> EXERCISE AIM: Word for word, restate the data that follows, omitting the images.

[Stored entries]
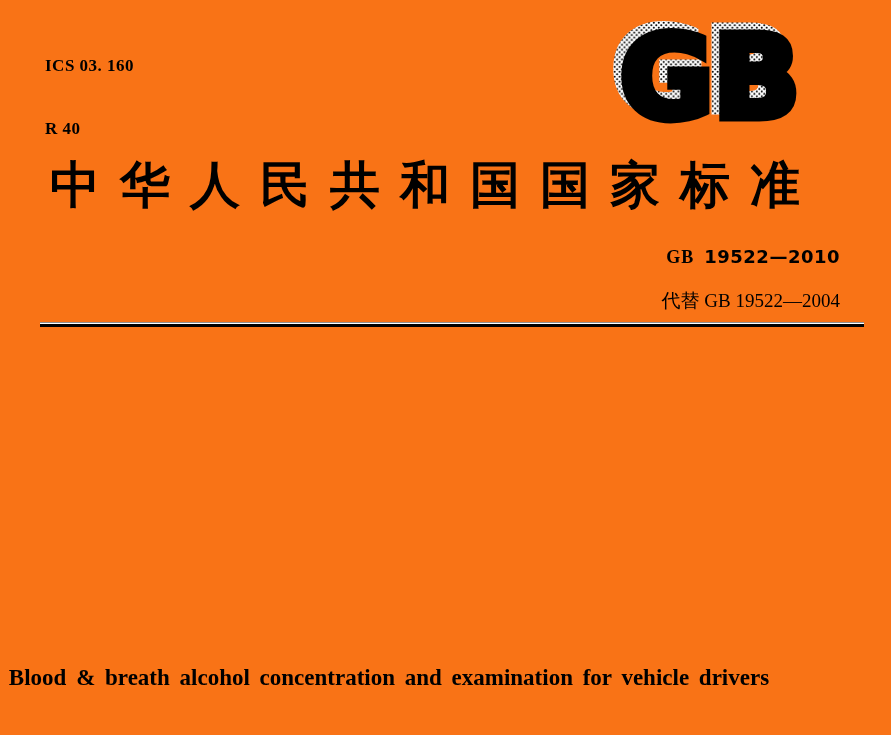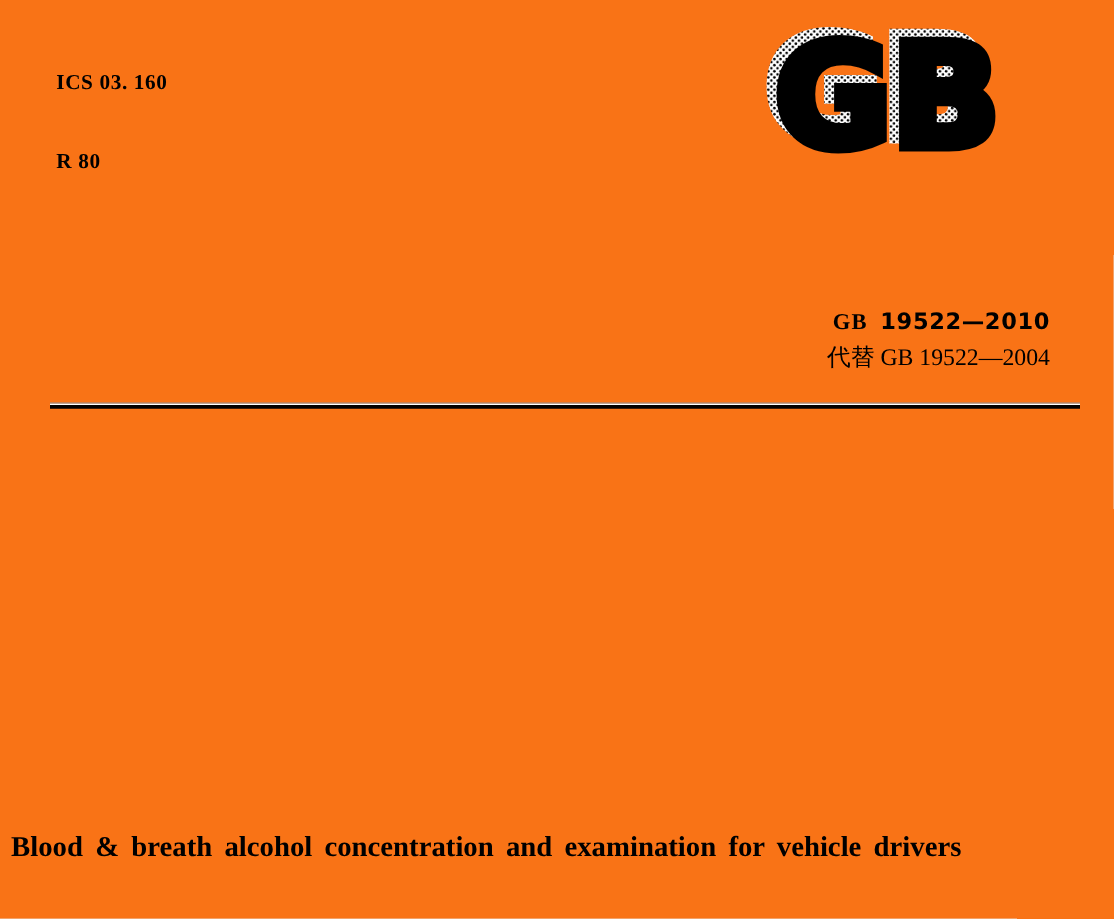--- a/index.html
+++ b/index.html
@@ -135,7 +135,7 @@
 
   <div class="ics-block">
     <div>ICS 03. 160</div>
-    <div>R 80</div>
+    <div>R 40</div>
   </div>
 
   <div class="gb-logo">

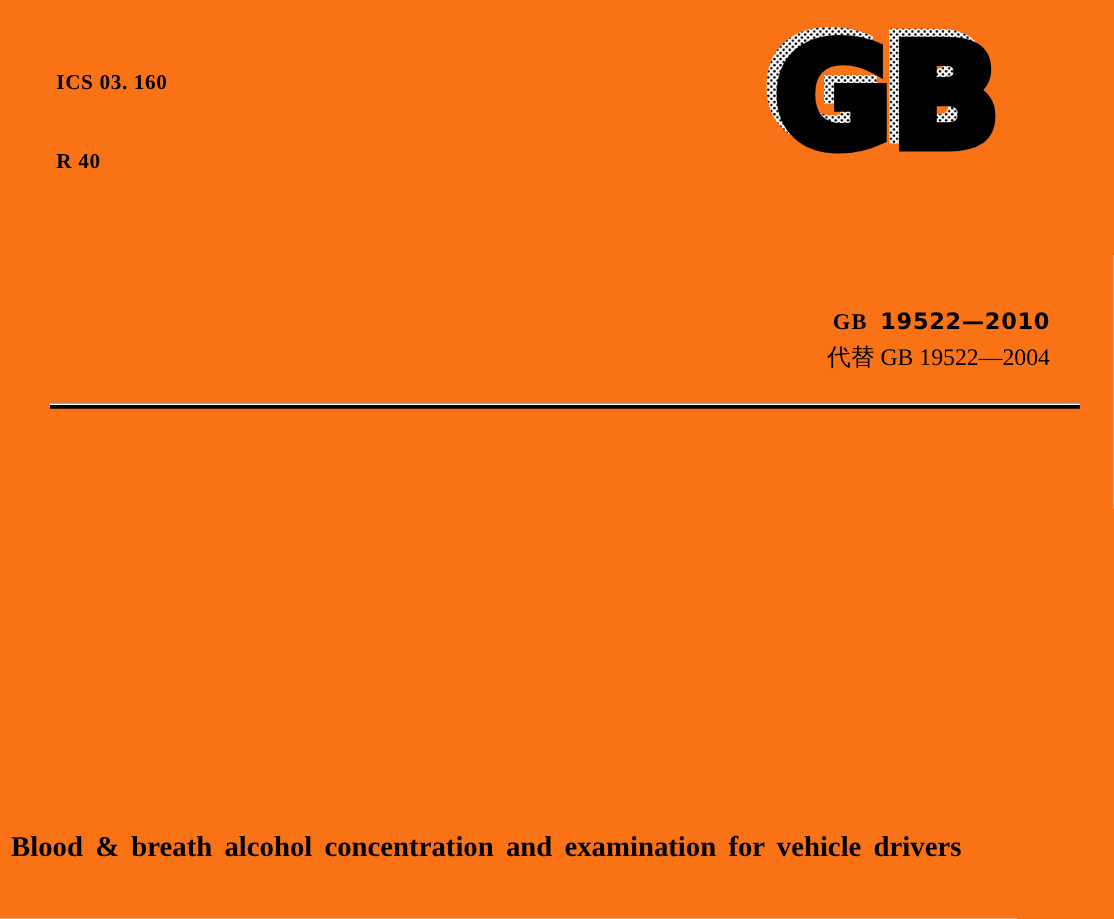--- a/index.html
+++ b/index.html
@@ -154,6 +154,7 @@
     </svg>
   </div>
 
+  <div class="national-heading">中华人民共和国国家标准</div>
 
   <div class="std-block">
     <div class="std-line1">

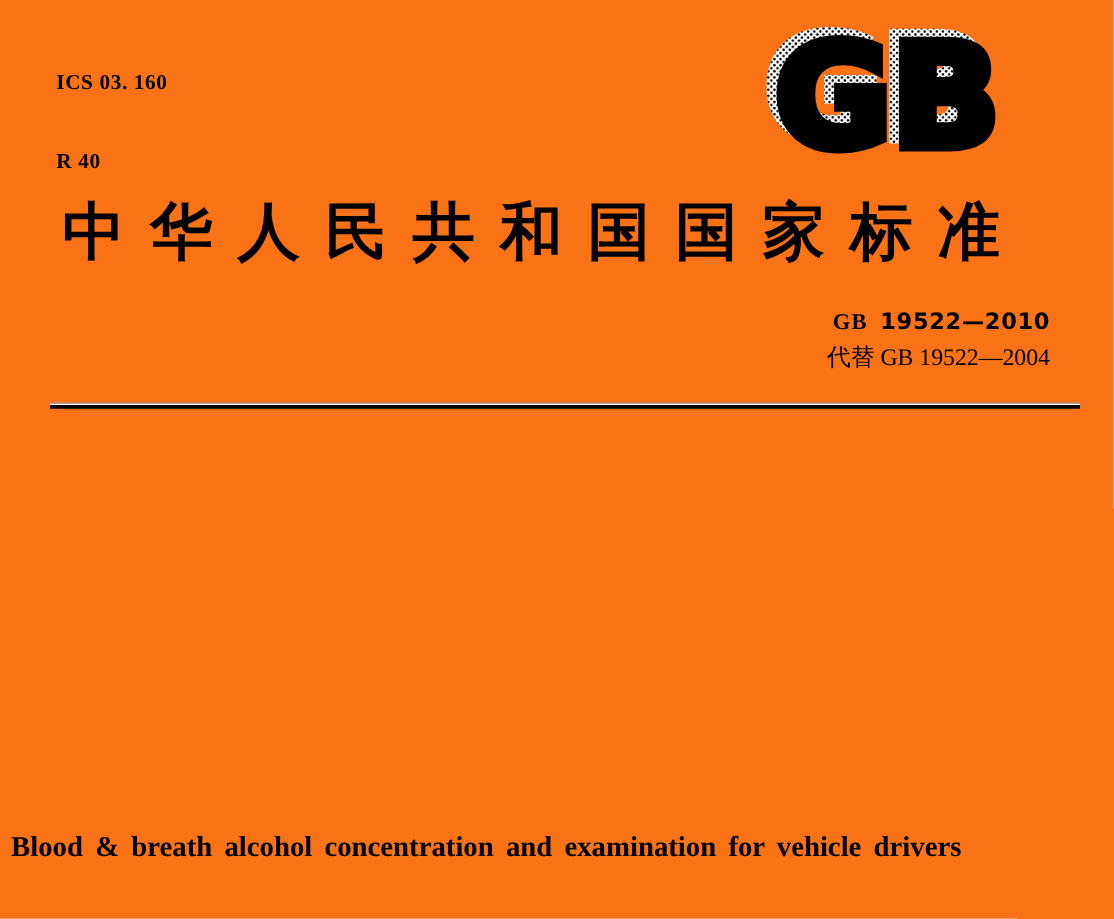--- a/index.html
+++ b/index.html
@@ -77,7 +77,7 @@
     font-family: "Liberation Serif", "DejaVu Serif", serif;
     font-size: 19px;
     line-height: 24px;
-    margin-top: 3px;
+    margin-top: 18px;
     white-space: pre;
   }
 

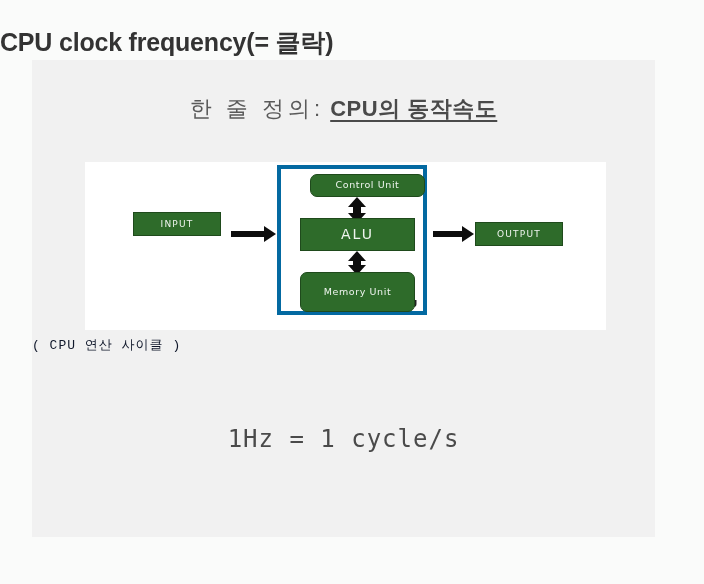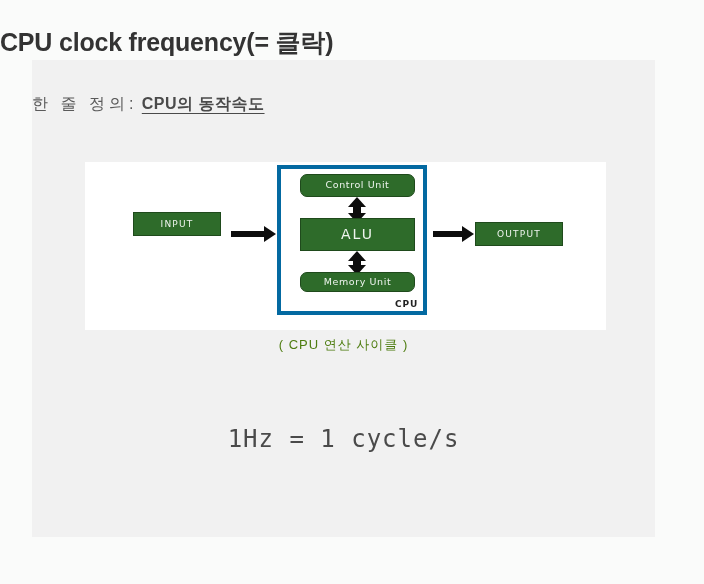--- a/index.html
+++ b/index.html
@@ -44,8 +44,8 @@
     left: 0;
     top: 34px;
     width: 623px;
-    text-align: left;
-    font-size: 16px;
+    text-align: center;
+    font-size: 22px;
     color: #5a5a5a;
     white-space: nowrap;
   }

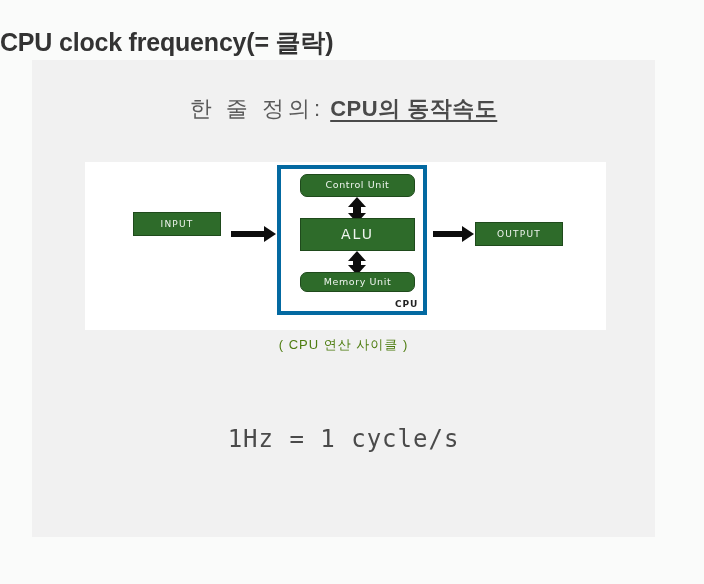--- a/index.html
+++ b/index.html
@@ -107,7 +107,7 @@
     height: 24px;
   }
   .box-control {
-    left: 215px;
+    left: 225px;
     top: 12px;
     width: 115px;
     height: 23px;

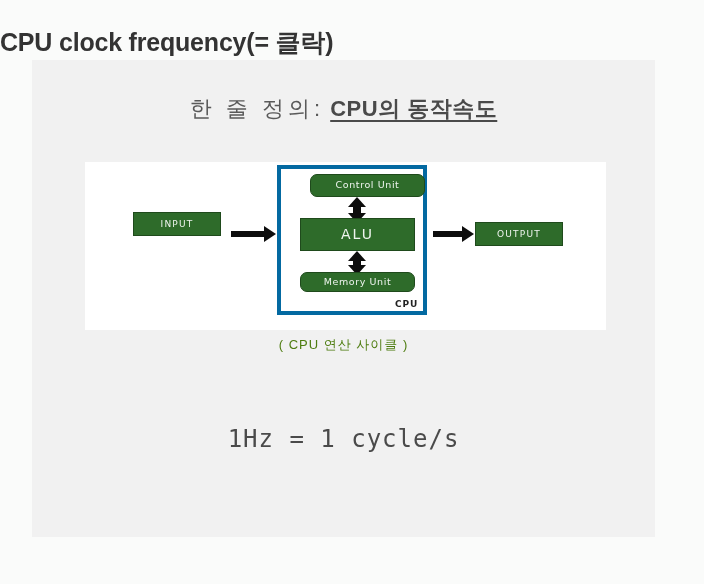--- a/index.html
+++ b/index.html
@@ -128,7 +128,7 @@
     left: 215px;
     top: 110px;
     width: 115px;
-    height: 20px;
+    height: 40px;
     border-radius: 7px;
     font-size: 9.5px;
     letter-spacing: 0.6px;

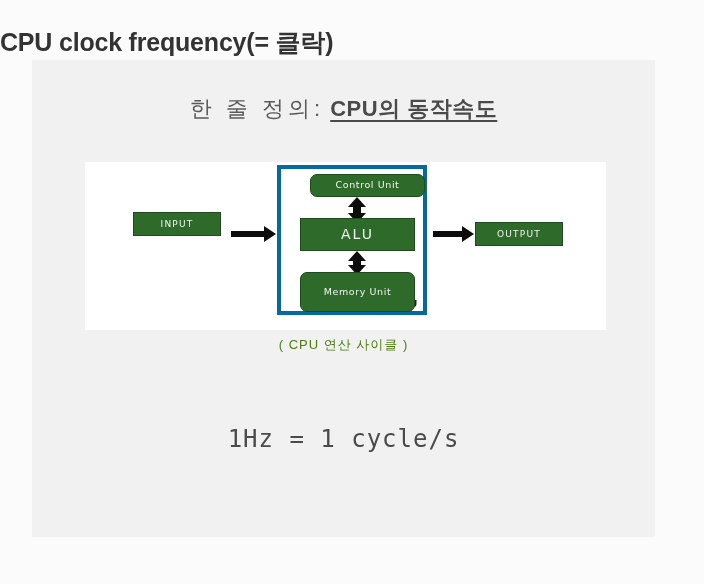--- a/index.html
+++ b/index.html
@@ -228,10 +228,10 @@
     left: 0;
     top: 276px;
     width: 623px;
-    text-align: center;
-    font-family: Liberation Sans, sans-serif;
+    text-align: left;
+    font-family: Liberation Mono, monospace;
     font-size: 13px;
-    color: #4d7c0f;
+    color: #0f172a;
     letter-spacing: 1px;
     white-space: nowrap;
   }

> YOUR SOLUTION:
--- a/index.html
+++ b/index.html
@@ -135,7 +135,7 @@
 
   <div class="ics-block">
     <div>ICS 03. 160</div>
-    <div>R 80</div>
+    <div>R 40</div>
   </div>
 
   <div class="gb-logo">

--- a/index.html
+++ b/index.html
@@ -154,6 +154,7 @@
     </svg>
   </div>
 
+  <div class="national-heading">中华人民共和国国家标准</div>
 
   <div class="std-block">
     <div class="std-line1">

--- a/index.html
+++ b/index.html
@@ -77,7 +77,7 @@
     font-family: "Liberation Serif", "DejaVu Serif", serif;
     font-size: 19px;
     line-height: 24px;
-    margin-top: 3px;
+    margin-top: 18px;
     white-space: pre;
   }
 

--- a/index.html
+++ b/index.html
@@ -44,8 +44,8 @@
     left: 0;
     top: 34px;
     width: 623px;
-    text-align: left;
-    font-size: 16px;
+    text-align: center;
+    font-size: 22px;
     color: #5a5a5a;
     white-space: nowrap;
   }

--- a/index.html
+++ b/index.html
@@ -107,7 +107,7 @@
     height: 24px;
   }
   .box-control {
-    left: 215px;
+    left: 225px;
     top: 12px;
     width: 115px;
     height: 23px;

--- a/index.html
+++ b/index.html
@@ -128,7 +128,7 @@
     left: 215px;
     top: 110px;
     width: 115px;
-    height: 20px;
+    height: 40px;
     border-radius: 7px;
     font-size: 9.5px;
     letter-spacing: 0.6px;

--- a/index.html
+++ b/index.html
@@ -228,10 +228,10 @@
     left: 0;
     top: 276px;
     width: 623px;
-    text-align: center;
-    font-family: Liberation Sans, sans-serif;
+    text-align: left;
+    font-family: Liberation Mono, monospace;
     font-size: 13px;
-    color: #4d7c0f;
+    color: #0f172a;
     letter-spacing: 1px;
     white-space: nowrap;
   }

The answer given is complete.